I will have to go...
...Sauron!

So there we go, Sauron wins the Award for the Biggest Betrayal!

New Award tomorrow!


----------



## Noldor_returned (Feb 6, 2006)

Sorry, but I lied. There won't be an award this week, as I have a lot to do. But, with any luck, there will be a new one soon.


----------



## Noldor_returned (Feb 11, 2006)

I have made the new award. The Award for Most Useful Race. You can decide what each word means for yourself, and same rules apply. Voting closes on 25th February 2006.
And the nominees are:

Elves
Valar
Hobbits
Men
Maiar


----------



## Majimaune (Feb 11, 2006)

Well I'm going to say hobbits because if there where none then the ring would never have been distroyed


----------



## YayGollum (Feb 16, 2006)

Do you mean to write the most group of beings, or did you think that the Valar and Maiar things are separate races? Both of those are Ainur things. oh well. Anyways, I could ask what you mean by useful. If you meant ---> Which group had the most capacity for usefulness in any way, I would go with the Ainur or the Valar.
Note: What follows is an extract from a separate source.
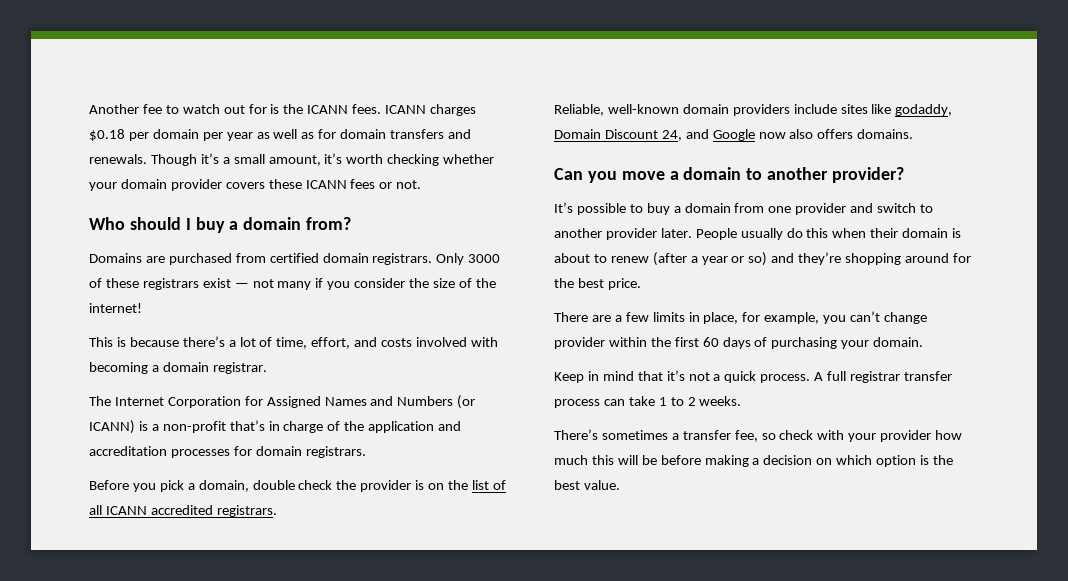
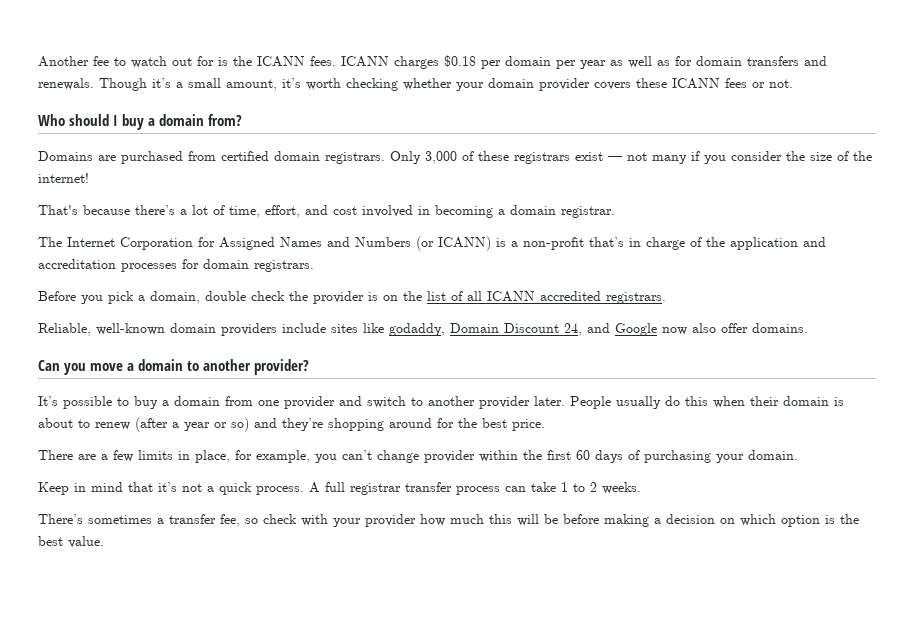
[468,254,501,263] 3000 -> [425,151,457,164] 3,000
[89,337,126,347] This is -> [38,205,78,215] That's
[381,337,498,347] costs involved with -> [333,205,430,217] cost involved in
[817,129,854,139] offers -> [721,323,748,333] offer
But if you meant something more like ---> Which group was the most useful to the other groups, I would probably still go with the Ainur or Valar types, just because they pretty much provided everyone else with everything. Maybe not to be nice to them, but they still provided stuff. I thought about going with the boring as well as sickeningly popular elves for providing the Ainur types with much self-satisfaction, but I think that providing air and earth and water and other such useful elemental basics is a bit more useful.


----------



## Noldor_returned (Feb 17, 2006)

So is that Valar? Ah well, it is now.


----------



## Majimaune (Feb 4, 2007)

Well I was just sorting out all my emails and I saw this one and thought lets try to get it back alive again. Well we need a new lot of people but I can't be bothered right now and I'm not sure how long NR will be until he gets back on so I'll ask him if I can do the next one.


----------



## Hobbit-GalRosie (Feb 4, 2007)

I think I'll be a dissenting voice. I'd choose Men as the most useful race. In many ways the Valar are the most useful, and by that token the Elves as well. But...the Valar and the Elves are also of personality types that make them likely to hide away at times, or just sit back and watch. Men are the polar opposite of that, they're _all_ about advancing everything headlong no matter what the cost. And that is usually more "useful", though not always precisely good.


----------



## Noldor_returned (Feb 5, 2007)

The winner is Valar. It was a tie, so I decided.

Majimaune, go for it.


----------



## Majimaune (Feb 6, 2007)

Can't think of one now cause I'm brain dead and in pain. Maybe tomorrow but I cant promise anything. I actually have some homework for once. Year 10 what a cruel year...


----------